Un viaje presupone un cambio, de escenario, de tiempo, de rutinas, de relaciones, de la manera cómo habitaremos los nuevos lugares. Nuestro primer impulso es pasar por alto esta incertidumbre: seguiremos siendo nosotros y, por si no lo somos, llevamos más ropa, más accesorios, libros… Recuerdo a una tía en su primer crucero por una semana al Caribe; echó a la maleta siete tenidas de noche porque cenaría en la mesa del capitán. Resultó que el capitán fue a su mesa una sola noche y se detuvo durante diez minutos porque debía sentarse en varias mesas cada noche para alcanzar a cubrir las fantasías de todos los pasajeros.
Con esas reflexiones, fui a pedirle a mi madre una maleta adecuada para una estadía en el exterior que se prolongaría seis meses o más. Para mi sorpresa, la bodega estaba llena de maletas de todos los portes, con o sin ruedas, de tela, cuero, plástico. ¿Para qué quieres tantas maletas? Es un gusto que me doy, contestó mi madre, me gusta viajar y para viajar hay que tener maletas. Al día siguiente, en mi casa había una maleta con capacidad para 40 kilos. La primera selección desbordó los límites. Hice una segunda. A la tercera me había perdido entre lo necesario, lo posible y lo verdadero. Me senté en la cama y me puse a pensar cuáles eran mis expectativas. Un aviso en la página web de la línea internacional de buses desmoronó la ecuación: solo aceptaban 15 kilos por personas. Era imposible vivir seis meses con 15 kilos, pensé.
Una maleta es un traje a medida. Necesitamos conocer con exactitud los largos, anchos y altos de nuestro cuerpo. Para hacer una maleta también necesitamos medir. Pero, como en el traje, siempre quedará un lugar que no es susceptible de medir; siendo previsible la forma en la que el traje debiera ajustarnos, algo pasa que el resultado es más que las medidas. También en las maletas debe haber un espacio para la fantasía. La pregunta es: ¿cuántos kilos pesan nuestras fantasías y cuántos la realidad?

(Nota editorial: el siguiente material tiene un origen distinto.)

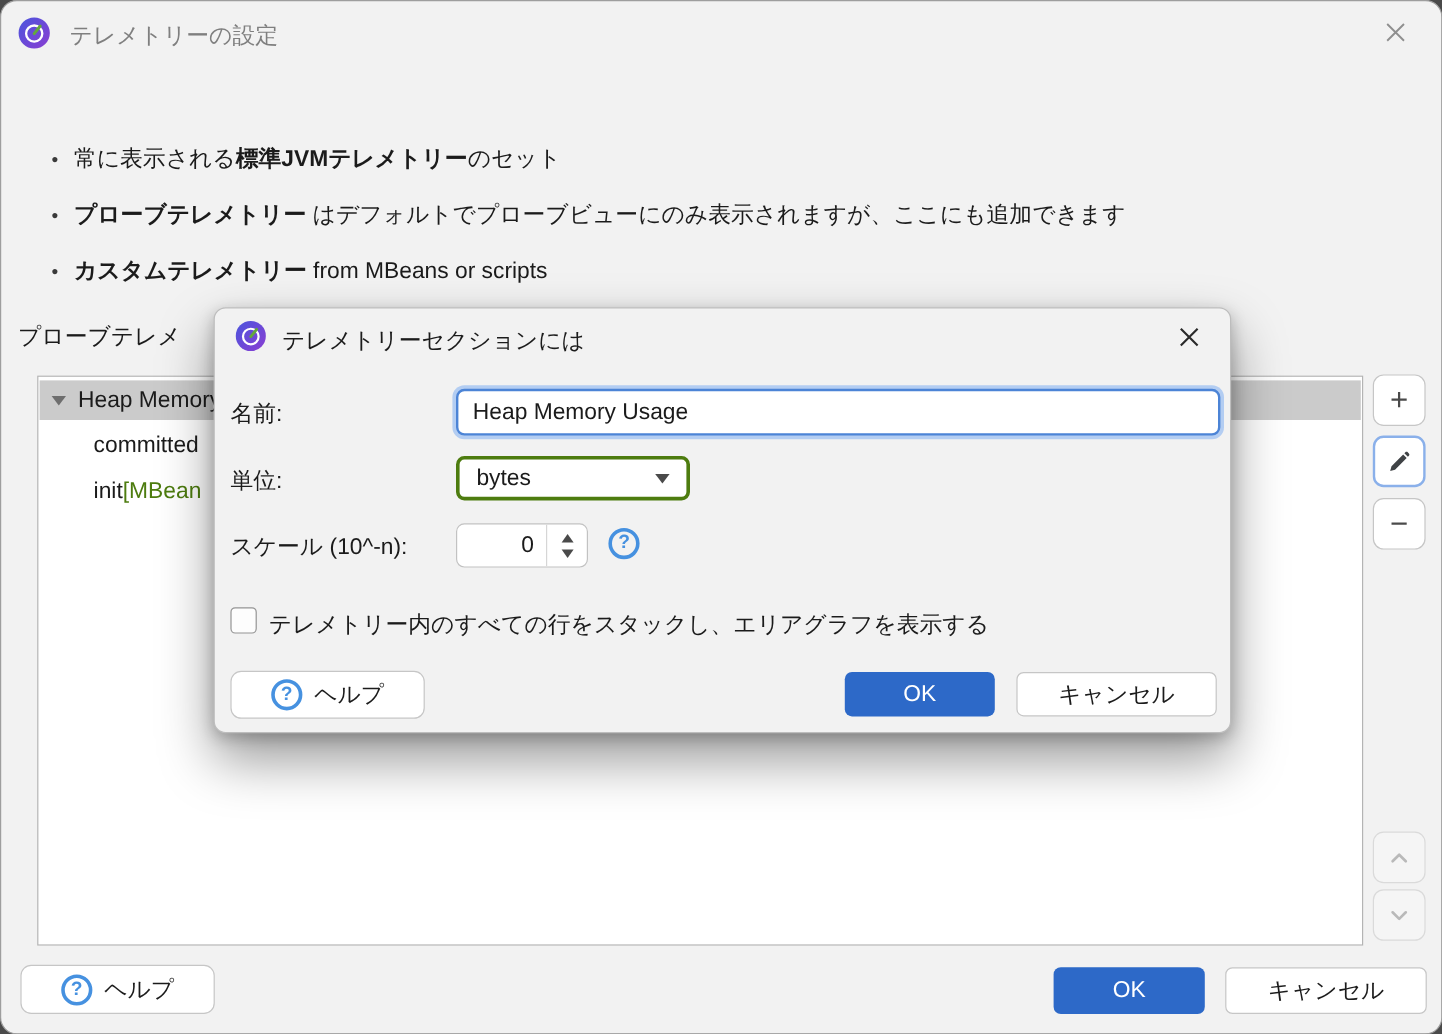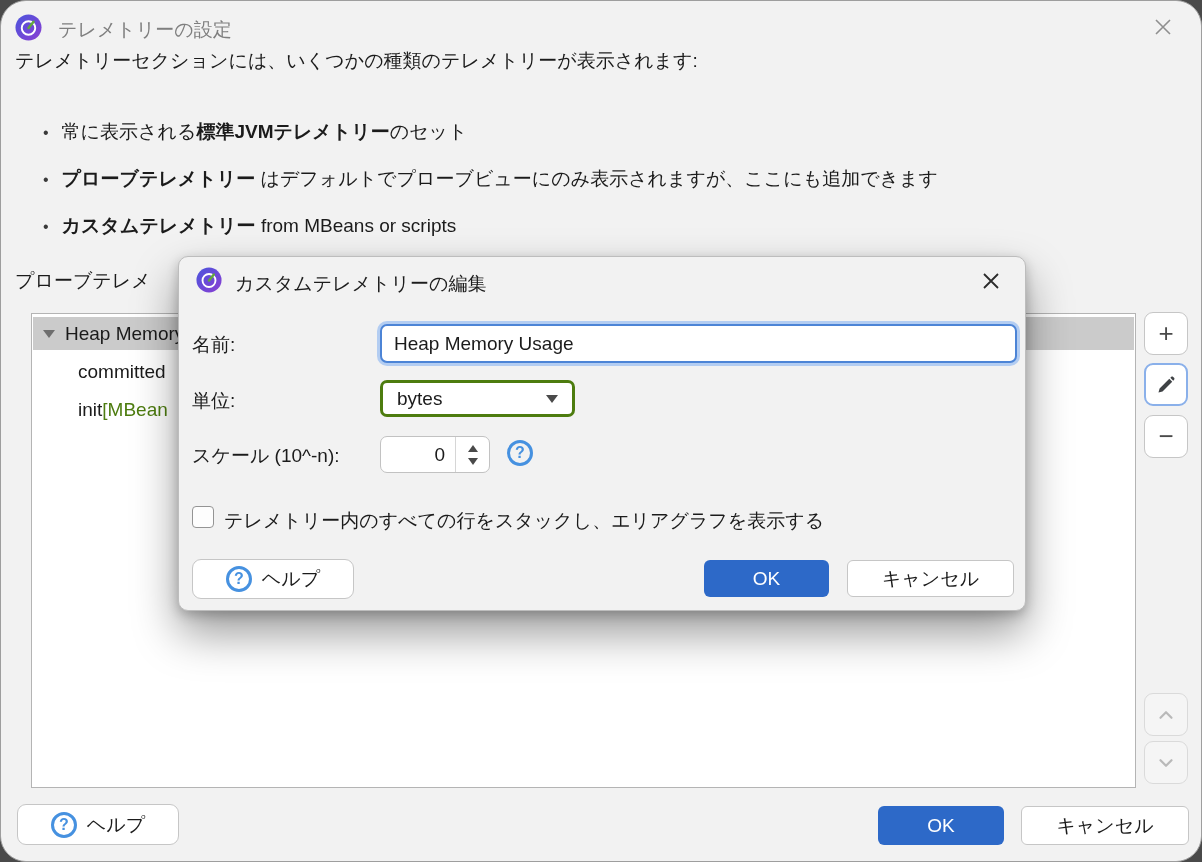"テレメトリーの設定" .window { border-radius: 26px -> 14px }
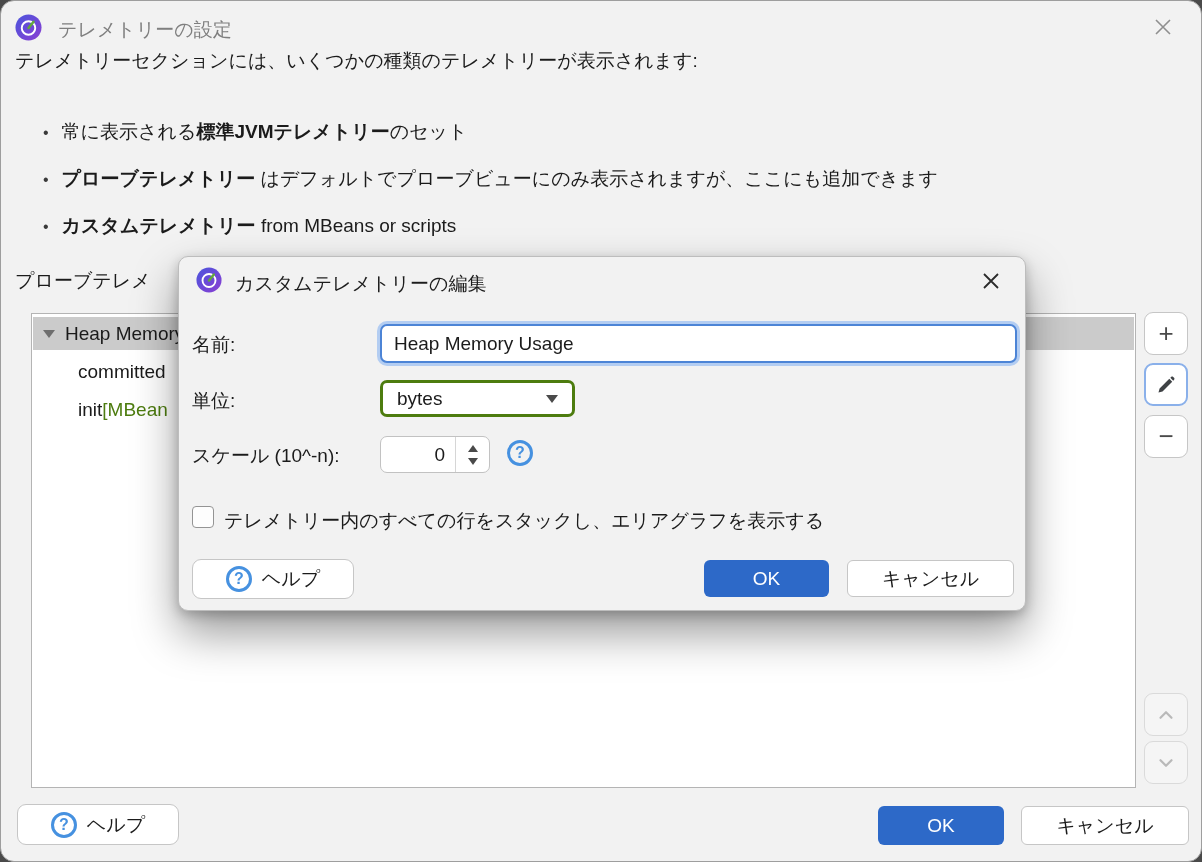"テレメトリーセクションには、いくつかの種類のテレメトリーが表示されます:" div.abs { html: <div>テレメトリーセクションには、いくつかの種類のテレメトリーが表示されます:</div> -> none }
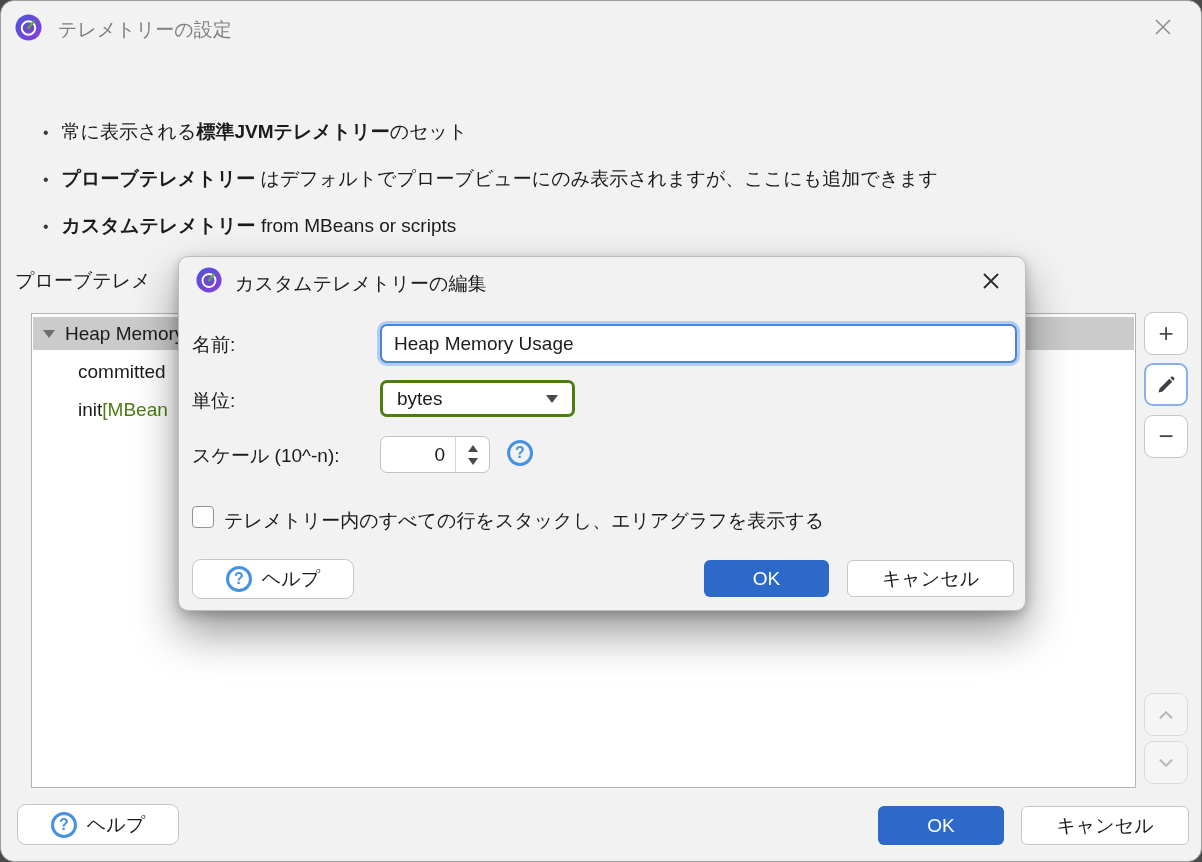"カスタムテレメトリーの編集" span.abs { text: カスタムテレメトリーの編集 -> テレメトリーセクションには }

De los libros que originalmente seleccioné, escogí solo los que usaría los siguientes seis meses. Eso me obligó a pensar en lo que iba a escribir. Lo mismo ocurrió con la ropa, los accesorios… hasta que creí haber conseguido un equilibrio entre lo posible, lo verdadero y lo necesario. La fórmula pesaba 30 kilos. Rogué que la compañía de bus no tuviera una pesa. Así fue. Imagino que en la página web ponen un límite de 15 kilos para que los pasajeros como yo no lleguen con 40.
El bus comenzó a subir la Cordillera de Los Andes. Repasaba mentalmente el contenido de mi equipaje con la sensación de que había olvidado algo. Pasamos entre la nieve, entre las montañas, llegamos a la Aduana y continuaba teniendo la impresión de que me faltaba algo. A pesar de que solo iba a Buenos Aires, no podía pagar otro pasaje a causa de un olvido. Los que han viajado en bus a Mendoza conocen lo demorosos que son los trámites aduaneros. A pesar de que afuera había sol, al interior del hangar hacía un frío espantoso, sobre todo en los pies. Mientras esperaba a que me sellaran el pasaporte, un cartel enumeraba los objetos y productos que no se podían llevar y traer. Me detuve en uno: “La tierra tienen prohibición absoluta de ingreso”. Era justamente lo que había olvidado echar a la maleta.